I know there is lots of info on this there but this is a little different and wondering if anybody has a bright idea to this one...

I have relatively recently moved back to Kenya with my 200tdi Defender... I now live at 6500ft and my 200tdi has started to chuck out a considerable amount of black smoke.

The engine is a recon unit, as is the pump, injectors and turbo - all done in UK and set/calibrated to standard settings. I set the timing and pretty sure got it bang on.

I have the usual puff on startup, but then I get a hell of a lot at low RPM on load (pulling away etc). Once the turbo spools up the smoke is less, but still more than I think it should be.

I did think it was altitude; less oxygen and the same quantity of fuel thus a higher ratio of fuel and incomplete combustion. However I think there is more at play given the amount of smoke.

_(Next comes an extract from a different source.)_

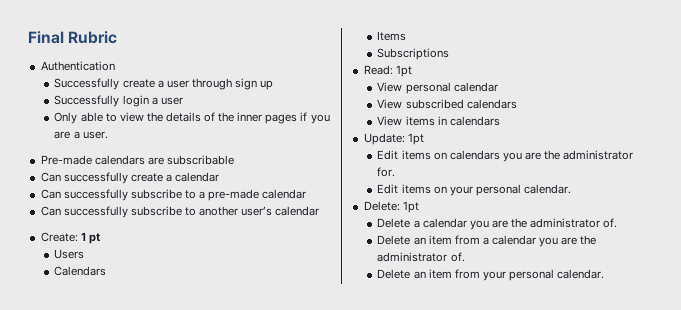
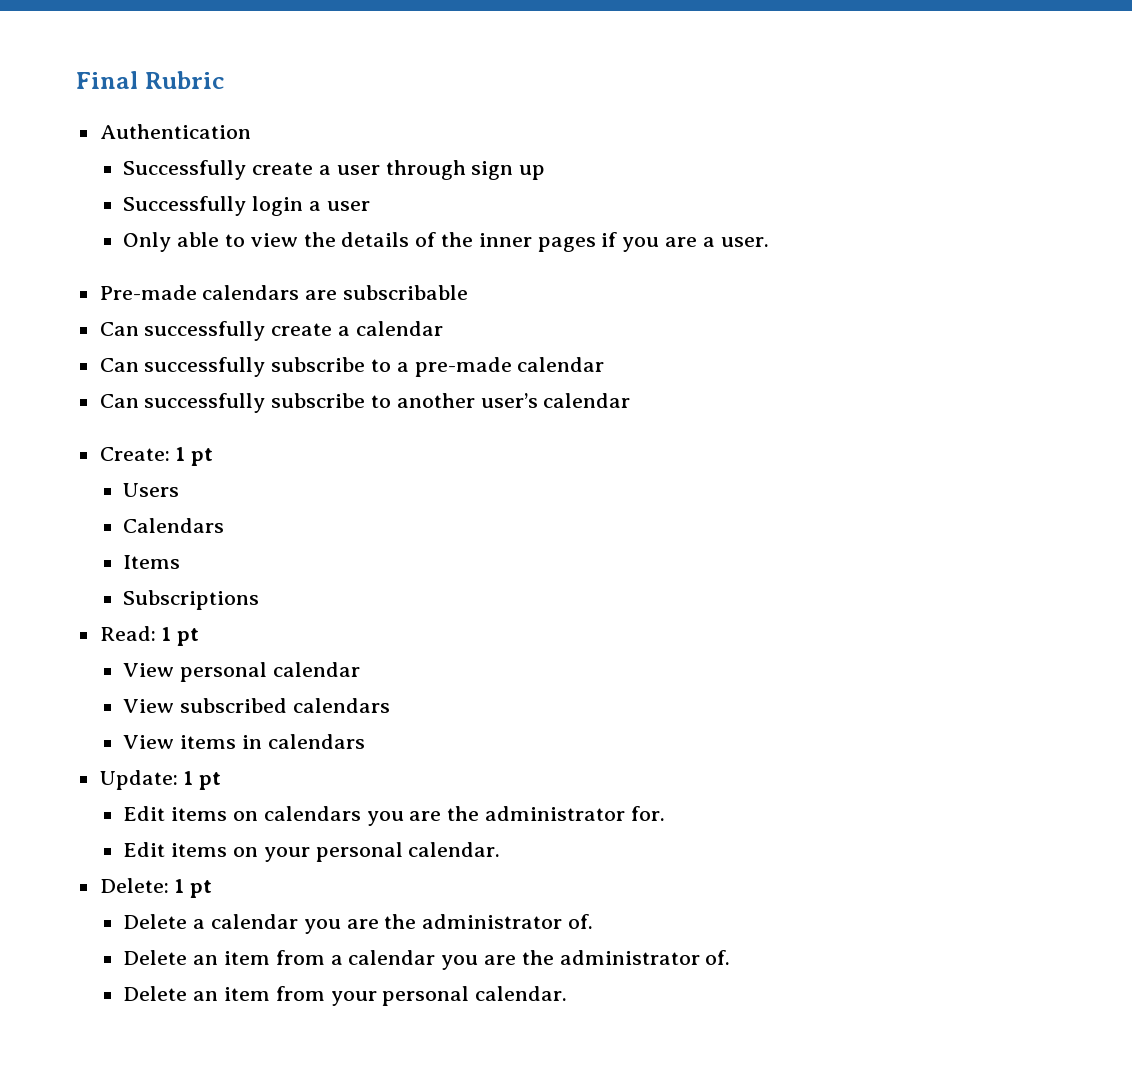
[395,65,412,77] 1pt -> [161,627,200,646] 1 pt
[407,133,424,145] 1pt -> [183,771,222,790] 1 pt
[402,201,419,213] 1pt -> [174,879,213,898] 1 pt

The fuel filter is new (though 'sedimenter' not checked in years) no fuel line leaks visible. I assume this to be a fuelling issue given the colour of the smoke and no/little oil consumption/contamination and only having 6000km or so on the engine.

Engine seems to run well otherwise, though 'could' be low on power at the bottom end (before turbo kicks in) but this could just be how it is. I do also get relatively high EGT - 800 degress (before turbo) on a long hill under load.

At low altitude (just been down to the coast at 0ft) the amount of smoke does decrease, though not to what it was just after the re-build.

Fuel quality pretty good these days out here if you use the right petrol station as I do.

So, any ideas as to what could be causing this?
Finally, regarding the bosch pump - does it compensate for atmospheric pressure? It can detect the pressure from the turbo when it spools up and alter fuelling accordingly so I'd expect it to detect the change in atmospheric pressure that may occur at altitude... Or does it simply detect the change in pressure relative to atmospheric??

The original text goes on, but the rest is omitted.